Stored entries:

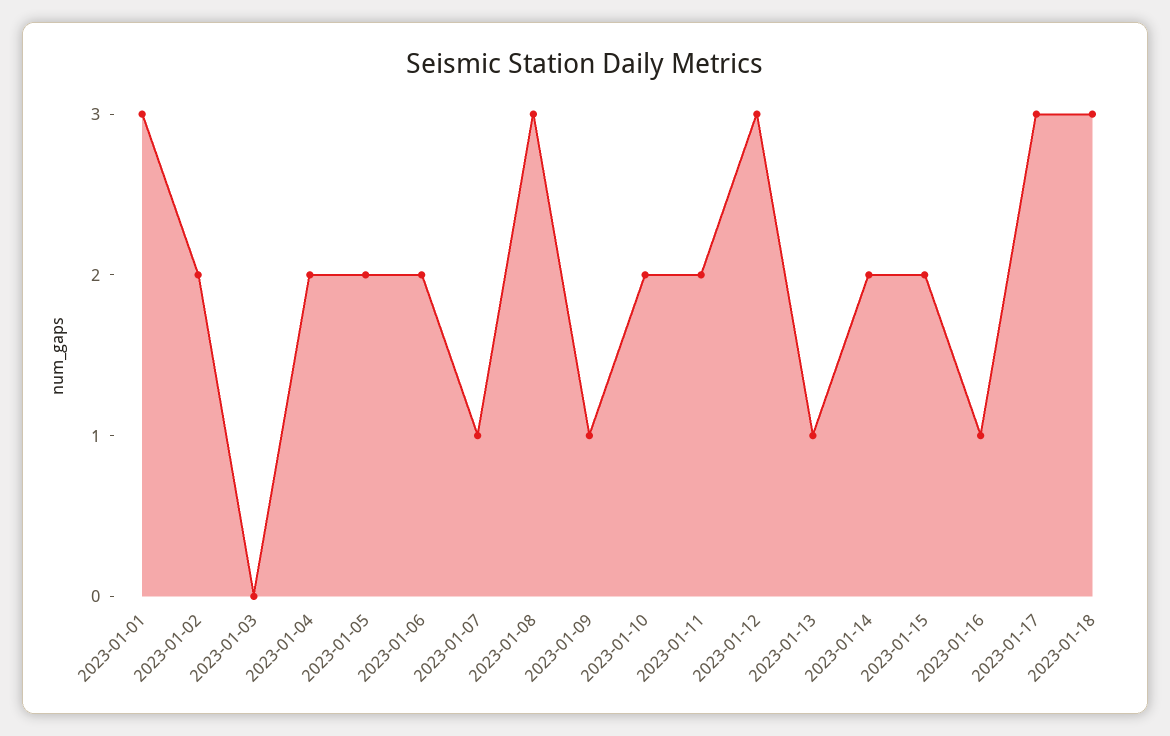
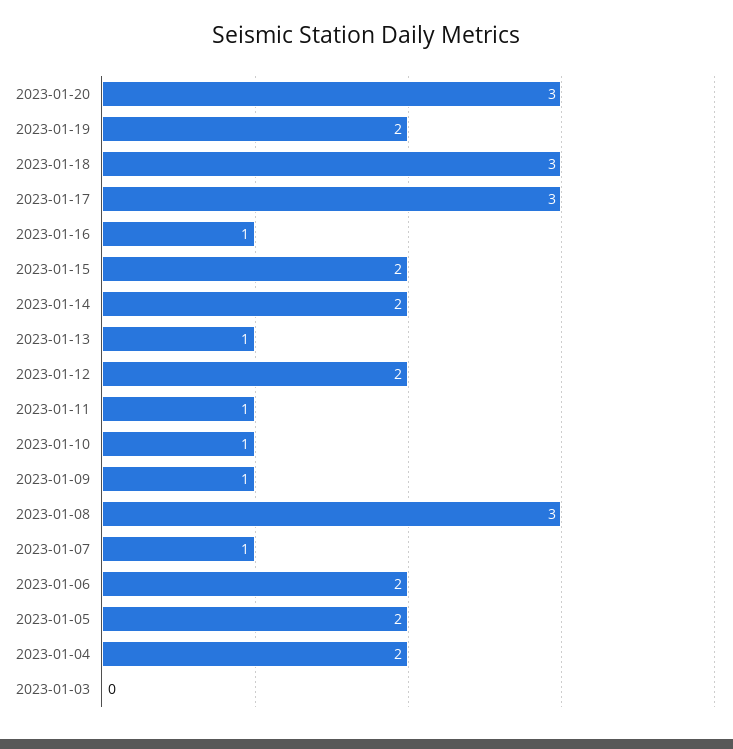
2023-01-01: 3 -> none
2023-01-02: 2 -> none
2023-01-10: 2 -> 1
2023-01-11: 2 -> 1
2023-01-12: 3 -> 2
2023-01-20: none -> 3
2023-01-19: none -> 2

*Task prompt*
Your answer should be every line above, written out exactly, with no pictures.

*Solution for this problem*
2023-01-01: 3 -> none
2023-01-02: 2 -> none
2023-01-10: 2 -> 1
2023-01-11: 2 -> 1
2023-01-12: 3 -> 2
2023-01-20: none -> 3
2023-01-19: none -> 2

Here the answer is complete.